OpenStack Nova Compute Charm

Expose block_device_allocate_retries as a dedicated config option

Bug #1758607 reported by Nobuto Murata on 2018-03-25

This bug affects 7 people

Affects		Status	Importance	Assigned to	Milestone
	OpenStack Charm Guide	Fix Released	Undecided	Nobuto Murata
	OpenStack Nova Compute Charm	Fix Released	Wishlist	Nobuto Murata	OpenStack Nova Compute Charm 22.04

Bug Description

It might be a good idea to expose "block_device_allocate_retries" as a dedicated config option in charm although it can be tweaked by "config-flags" option easily.

"block_device_allocate_retries" is an option I change in every engagement Windows guests are involved. The default block device attachment time out is 3 minutes (block_device_allocate_retries_interval=3 * block_device_allocate_retries=60 = 180 seconds). It may not be enough to download 10+ GB Windows image and convert it from QCOW2 to RAW (if the image was uploaded as QCOW2 originally and needs to be converted to RAW for Ceph backend).

I usually bump "block_device_allocate_retries" to 300 to set the timeout as 15 min to be safe (block_device_allocate_retries_interval=3 * block_device_allocate_retries=300 = 900 seconds).

block_device_allocate_retries_interval = 3
> (Integer) Interval (in seconds) between block device allocation retries on failures.
>
> This option allows the user to specify the time interval between consecutive retries. ‘block_device_allocate_retries’ option specifies the maximum number of retries.

block_device_allocate_retries = 60
> (Integer) Number of times to retry block device allocation on failures. Starting with Liberty, Cinder can use image volume cache. This may help with block device allocation performance. Look at the cinder image_volume_cache_enabled configuration option.

Tags:

James Page (james-page) on 2018-11-23

Changed in charm-nova-compute:
status:	New → Triaged
importance:	Undecided → Wishlist

Trent Lloyd (lathiat) on 2018-12-06

tags:

added: sts

Revision history for this message

Trent Lloyd (lathiat) wrote on 2018-12-06:

I agree with changing this and I think we should set the default to 10 or 15 minutes.

Many environments use qcow2 but with ceph volumes which requires the cinder node to download the volume, then convert it, then upload it. Usually using a HDD on the root disk. This both thrashes the HDD on these nodes affecting performance. But also if you try to create more than 2-6 VMs at once it will almost certainly timeout with the default (120) or even 240.

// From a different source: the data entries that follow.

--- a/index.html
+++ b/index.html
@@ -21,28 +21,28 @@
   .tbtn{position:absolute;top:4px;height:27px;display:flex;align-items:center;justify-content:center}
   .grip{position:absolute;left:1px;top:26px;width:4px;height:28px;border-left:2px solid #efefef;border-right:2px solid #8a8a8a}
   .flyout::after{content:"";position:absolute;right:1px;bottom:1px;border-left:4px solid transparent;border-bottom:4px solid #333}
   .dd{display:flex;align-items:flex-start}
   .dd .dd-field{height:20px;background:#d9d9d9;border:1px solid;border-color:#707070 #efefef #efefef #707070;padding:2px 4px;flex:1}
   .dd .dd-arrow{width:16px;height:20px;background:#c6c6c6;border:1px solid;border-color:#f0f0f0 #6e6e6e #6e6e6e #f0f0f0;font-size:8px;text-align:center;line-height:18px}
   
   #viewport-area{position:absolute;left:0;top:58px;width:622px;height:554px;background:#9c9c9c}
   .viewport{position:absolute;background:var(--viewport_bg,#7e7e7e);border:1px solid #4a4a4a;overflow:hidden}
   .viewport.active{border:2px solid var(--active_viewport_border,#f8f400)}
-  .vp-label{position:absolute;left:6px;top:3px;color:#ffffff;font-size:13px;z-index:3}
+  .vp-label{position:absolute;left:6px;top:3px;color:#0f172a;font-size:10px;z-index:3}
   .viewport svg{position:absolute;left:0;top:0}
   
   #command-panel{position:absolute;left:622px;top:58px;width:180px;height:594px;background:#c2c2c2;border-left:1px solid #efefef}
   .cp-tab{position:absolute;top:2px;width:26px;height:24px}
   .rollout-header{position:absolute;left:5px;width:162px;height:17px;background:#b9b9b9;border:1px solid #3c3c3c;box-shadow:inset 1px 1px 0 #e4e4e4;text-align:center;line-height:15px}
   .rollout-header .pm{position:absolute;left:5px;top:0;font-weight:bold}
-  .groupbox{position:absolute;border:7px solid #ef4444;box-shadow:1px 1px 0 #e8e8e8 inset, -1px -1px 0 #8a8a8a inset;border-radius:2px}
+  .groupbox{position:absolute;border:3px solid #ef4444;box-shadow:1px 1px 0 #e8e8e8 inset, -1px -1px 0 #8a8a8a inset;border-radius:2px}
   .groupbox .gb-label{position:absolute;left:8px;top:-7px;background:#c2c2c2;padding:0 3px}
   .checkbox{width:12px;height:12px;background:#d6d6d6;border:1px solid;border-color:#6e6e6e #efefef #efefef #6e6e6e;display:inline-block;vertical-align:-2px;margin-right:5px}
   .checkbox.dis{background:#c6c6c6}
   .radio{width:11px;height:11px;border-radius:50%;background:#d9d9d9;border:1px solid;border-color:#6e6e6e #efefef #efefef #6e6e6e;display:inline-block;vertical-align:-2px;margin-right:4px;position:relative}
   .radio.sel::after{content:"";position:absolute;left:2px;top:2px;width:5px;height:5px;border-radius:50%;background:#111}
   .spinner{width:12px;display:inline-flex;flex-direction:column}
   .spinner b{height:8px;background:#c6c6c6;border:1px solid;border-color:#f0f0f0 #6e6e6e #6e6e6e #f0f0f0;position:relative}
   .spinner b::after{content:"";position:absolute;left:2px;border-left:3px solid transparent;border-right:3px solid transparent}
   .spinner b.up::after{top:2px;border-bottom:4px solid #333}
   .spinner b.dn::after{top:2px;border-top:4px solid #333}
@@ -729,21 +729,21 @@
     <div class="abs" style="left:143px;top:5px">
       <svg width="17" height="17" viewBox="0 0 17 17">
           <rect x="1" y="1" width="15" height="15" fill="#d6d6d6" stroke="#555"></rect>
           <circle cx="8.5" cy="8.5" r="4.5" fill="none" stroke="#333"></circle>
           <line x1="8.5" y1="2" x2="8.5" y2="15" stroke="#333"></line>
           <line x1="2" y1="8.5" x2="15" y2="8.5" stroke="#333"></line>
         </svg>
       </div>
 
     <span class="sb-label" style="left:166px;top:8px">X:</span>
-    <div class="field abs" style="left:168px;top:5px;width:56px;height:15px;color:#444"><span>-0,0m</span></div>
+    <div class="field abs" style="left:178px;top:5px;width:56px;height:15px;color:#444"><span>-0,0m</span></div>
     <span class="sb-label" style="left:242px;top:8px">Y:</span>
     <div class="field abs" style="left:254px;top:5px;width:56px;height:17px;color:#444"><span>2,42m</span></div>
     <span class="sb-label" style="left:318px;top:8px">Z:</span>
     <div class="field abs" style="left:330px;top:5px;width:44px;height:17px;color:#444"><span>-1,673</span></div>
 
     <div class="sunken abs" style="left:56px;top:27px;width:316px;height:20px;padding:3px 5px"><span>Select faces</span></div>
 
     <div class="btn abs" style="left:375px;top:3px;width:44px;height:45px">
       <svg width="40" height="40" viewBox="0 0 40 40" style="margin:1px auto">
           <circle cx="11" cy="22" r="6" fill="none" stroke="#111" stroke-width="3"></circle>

Revision history for this message

Trent Lloyd (lathiat) wrote on 2018-12-11:

Recently hit in 2 production environments when deploying Windows images.. Even 240 is not enough.

Revision history for this message

Jamon Camisso (jamon) wrote on 2019-02-12:

Likewise, supporting an arbitrarily large interval/retry combination (within reason) would be helpful. A customer ran into this timeout after 186s in a cloud with an 80GB Windows image.

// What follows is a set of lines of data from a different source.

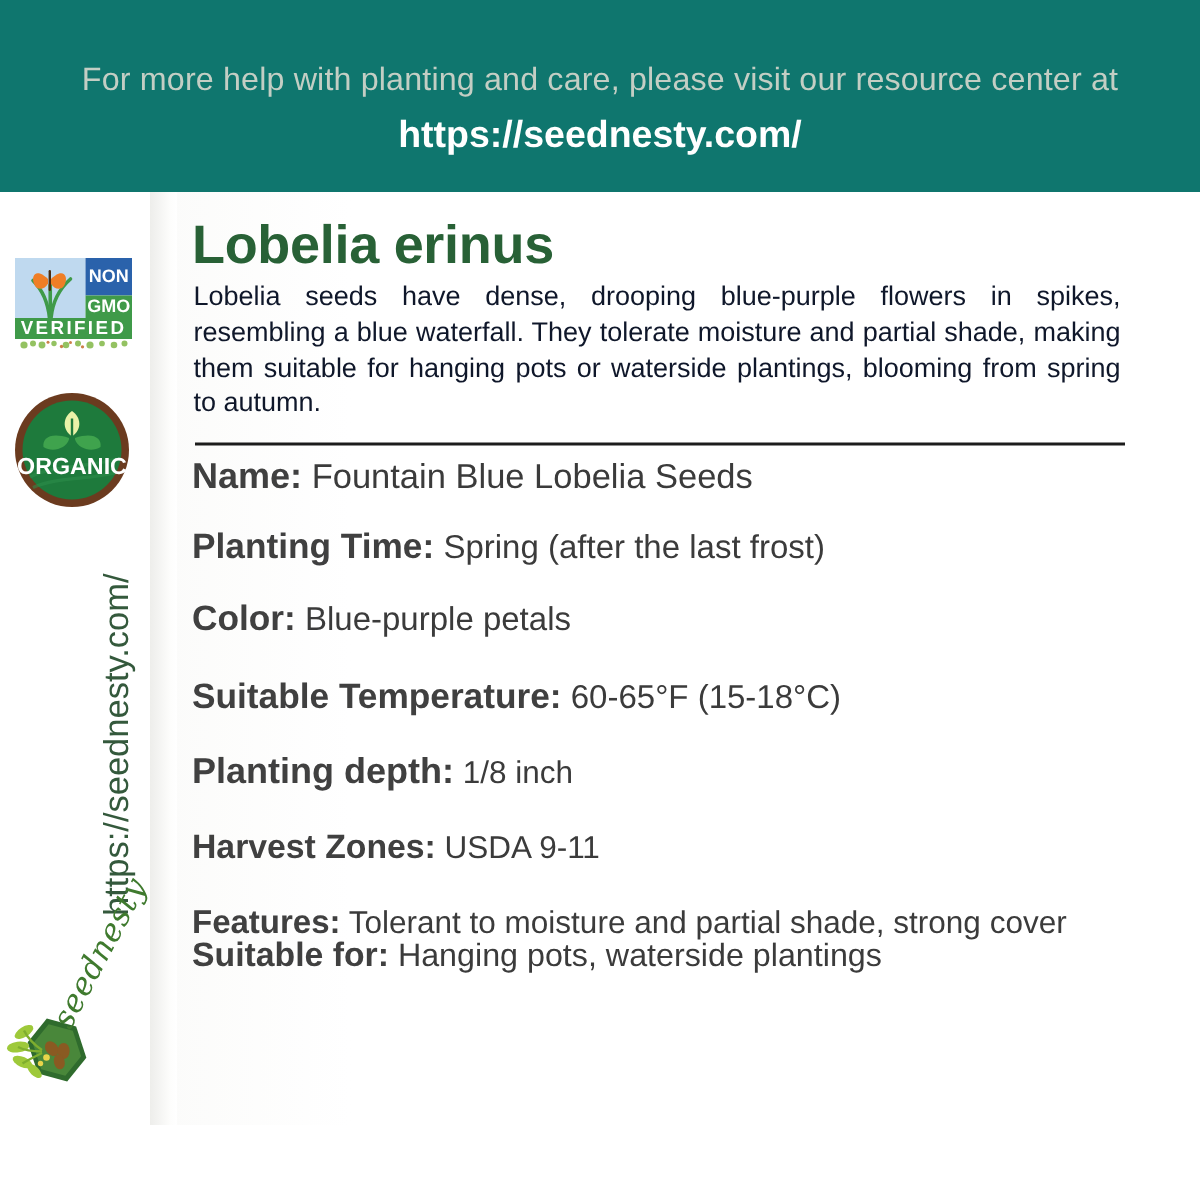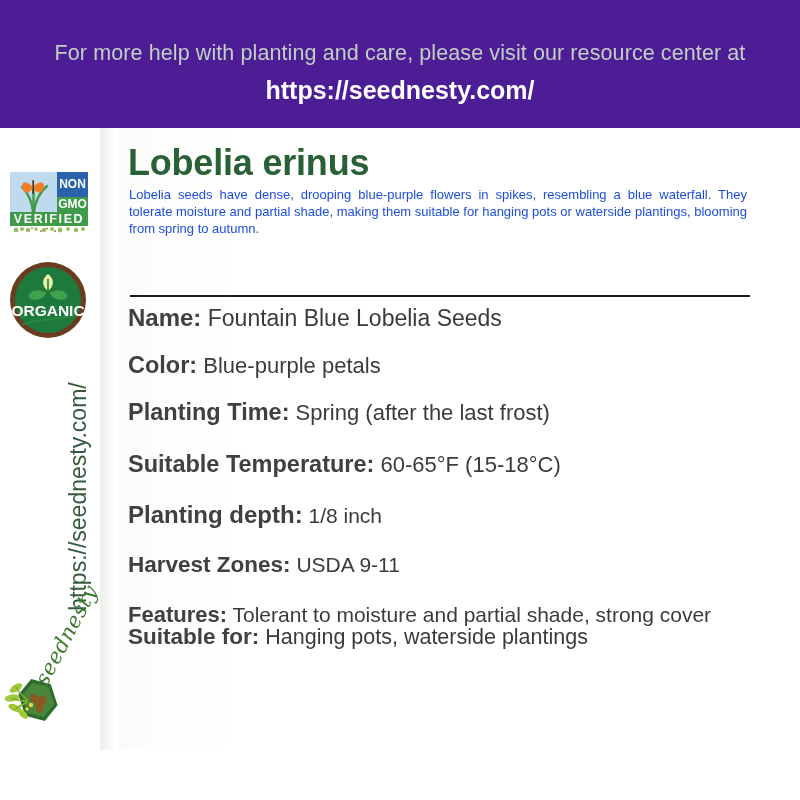--- a/index.html
+++ b/index.html
@@ -22,21 +22,21 @@
     background: #ffffff;
   }
 
   
   .header {
     position: absolute;
     left: 0;
     top: 0;
     width: 800px;
     height: 128px;
-    background: #4c1d95;
+    background: #0f766e;
     box-sizing: border-box;
     display: flex;
     flex-direction: column;
     align-items: center;
     justify-content: center;
     padding-top: 18px;
   }
   .header-line1 {
     color: #c3cec4;
     font-size: 21.5px;
@@ -163,22 +163,22 @@
     font-weight: bold;
     letter-spacing: -0.2px;
     white-space: nowrap;
   }
 
   .desc {
     position: absolute;
     left: 1px;
     top: 58px;
     width: 618px;
-    color: #1d4ed8;
-    font-size: 13px;
+    color: #0f172a;
+    font-size: 18px;
     line-height: 1.32;
     text-align: justify;
   }
 
   .divider {
     position: absolute;
     left: 2px;
     top: 167px;
     width: 620px;
     height: 0;
@@ -374,30 +374,30 @@
 
       <div class="divider"></div>
 
       <div class="specs">
 
         <div class="row r1">
           <span class="lbl">Name:</span>
           <span class="val">Fountain Blue Lobelia Seeds</span>
         </div>
 
+        <div class="row r2">
+          <span class="lbl">Planting Time:</span>
+          <span class="val">Spring (after the last frost)</span>
+        </div>
+
         <div class="row r3">
           <span class="lbl">Color:</span>
           <span class="val">Blue-purple petals</span>
         </div>
 
-        <div class="row r2">
-          <span class="lbl">Planting Time:</span>
-          <span class="val">Spring (after the last frost)</span>
-        </div>
-
         <div class="row r4">
           <span class="lbl">Suitable Temperature:</span>
           <span class="val">60-65°F (15-18°C)</span>
         </div>
 
         <div class="row r5">
           <span class="lbl">Planting depth:</span>
           <span class="val">1/8 inch</span>
         </div>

Revision history for this message

Mark Maglana (mmaglana) wrote on 2019-06-28:

Does the charm have to expose block_device_allocate_retries directly or can we make it friendlier such that the charm user can indicate timeout in seconds rather than have to compute it in their head via block_device_allocate_retries and block_device_allocate_retries_interval?

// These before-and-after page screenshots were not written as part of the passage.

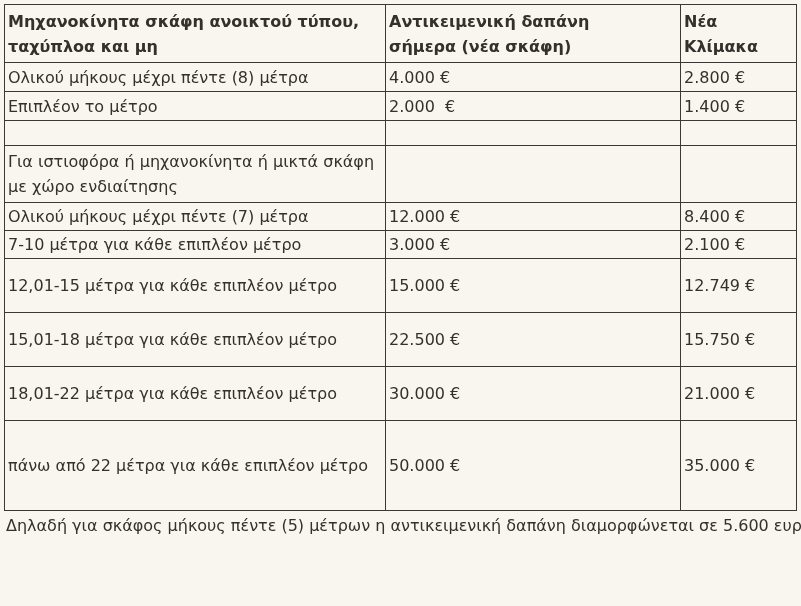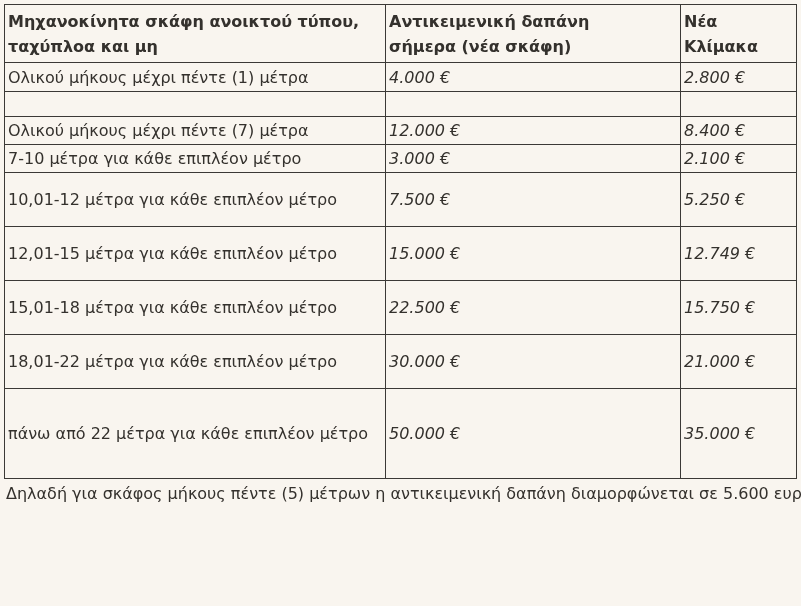--- a/index.html
+++ b/index.html
@@ -31,21 +31,21 @@
     vertical-align: middle;
     overflow: hidden;
     word-wrap: break-word;
   }
   .boat-table th {
     font-weight: bold;
   }
   
   .c1  { padding-right: 52px; }
   th.c2 { padding-right: 40px; margin-top: 8px; }
-  .num { white-space: pre-wrap; font-style: italic; }
+  .num { white-space: pre-wrap; }
   .vtop { vertical-align: top; padding-top: 2px; margin-left: 8px; }
   
   tr.h58  { height: 58px; }
   tr.h29  { height: 29px; }
   tr.h25  { height: 25px; }
   tr.h57  { height: 57px; }
   tr.h28  { height: 28px; }
   tr.h54  { height: 54px; }
   tr.h119 { height: 90px; }
   .cutoff-line {
@@ -65,43 +65,48 @@
     <col style="width:295px">
     <col style="width:116px">
   </colgroup>
   <tbody>
     <tr class="h58">
       <th class="c1">Μηχανοκίνητα σκάφη ανοικτού τύπου, ταχύπλοα και μη</th>
       <th class="c2">Αντικειμενική δαπάνη σήμερα (νέα σκάφη)</th>
       <th>Νέα Κλίμακα</th>
     </tr>
     <tr class="h29">
-      <td class="c1">Ολικού μήκους μέχρι πέντε (1) μέτρα</td>
+      <td class="c1">Ολικού μήκους μέχρι πέντε (8) μέτρα</td>
       <td class="num">4.000 €</td>
       <td class="num">2.800 €</td>
     </tr>
+    <tr class="h29">
+      <td class="c1">Επιπλέον το μέτρο</td>
+      <td class="num">2.000  €</td>
+      <td class="num">1.400 €</td>
+    </tr>
     <tr class="h25">
       <td class="c1"></td>
+      <td class="num"></td>
+      <td class="num"></td>
+    </tr>
+    <tr class="h57">
+      <td class="c1">Για ιστιοφόρα ή μηχανοκίνητα ή μικτά σκάφη με χώρο ενδιαίτησης</td>
       <td class="num"></td>
       <td class="num"></td>
     </tr>
     <tr class="h28">
       <td class="c1">Ολικού μήκους μέχρι πέντε (7) μέτρα</td>
       <td class="num">12.000 €</td>
       <td class="num">8.400 €</td>
     </tr>
     <tr class="h28">
       <td class="c1">7-10 μέτρα για κάθε επιπλέον μέτρο</td>
       <td class="num">3.000 €</td>
       <td class="num">2.100 €</td>
-    </tr>
-    <tr class="h54">
-      <td class="c1">10,01-12 μέτρα για κάθε επιπλέον μέτρο</td>
-      <td class="num">7.500 €</td>
-      <td class="num">5.250 €</td>
     </tr>
     <tr class="h54">
       <td class="c1">12,01-15 μέτρα για κάθε επιπλέον μέτρο</td>
       <td class="num">15.000 €</td>
       <td class="num">12.749 €</td>
     </tr>
     <tr class="h54">
       <td class="c1">15,01-18 μέτρα για κάθε επιπλέον μέτρο</td>
       <td class="num">22.500 €</td>
       <td class="num">15.750 €</td>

Revision history for this message

Nobuto Murata (nobuto) wrote on 2019-06-28:

As long as the config description has mentions to block_device_allocate_retries and block_device_allocate_retries_interval to give an idea of upstream config values, friendlier config name would be nice to have.

Mark Maglana (mmaglana) on 2019-07-01

Changed in charm-nova-compute:
assignee:	nobody → Mark Maglana (mmaglana)

Revision history for this message

OpenStack Infra (hudson-openstack) wrote on 2019-07-03: Fix proposed to charm-nova-compute (master)

Fix proposed to branch: master
Review: https://review.opendev.org/668933

Changed in charm-nova-compute:
status:	Triaged → In Progress

Revision history for this message

Mark Maglana (mmaglana) wrote on 2019-07-04:

The preceding proposed fix now exposes block_device_allocate_retries_interval and block_device_allocate_retries as configuration options for the charm.

Revision history for this message

OpenStack Infra (hudson-openstack) wrote on 2019-07-04:

Fix proposed to branch: master
Review: https://review.opendev.org/669060

Revision history for this message

Mark Maglana (mmaglana) wrote on 2019-07-04:

For clarity:

* https://review.opendev.org/#/c/668933/ - Addresses the bug directly by exposing two OpenStack options

* https://review.opendev.org/#/c/669060/ - Adds a friendlier alternative to the two options in the above change.

Ryan Beisner (1chb1n) on 2019-07-18

Changed in charm-nova-compute:
milestone:	none → 19.10

Revision history for this message

Trent Lloyd (lathiat) wrote on 2019-08-21:

#10

I would love to see a fix for this merged, including an increased default as it's a common problem to need to increase this. Not only for large images, but also when deploying multiple VMs at once as multiple images copying at once are often converted through the root disk of the cinder node, and can bottleneck on slower root disks.

In the spirit of charms opinionated and simplified configuration, I think we should not merge 668933 and should prefer the simpler 669060 patch set - since users can already use config-flags to set the individual values if they really need to.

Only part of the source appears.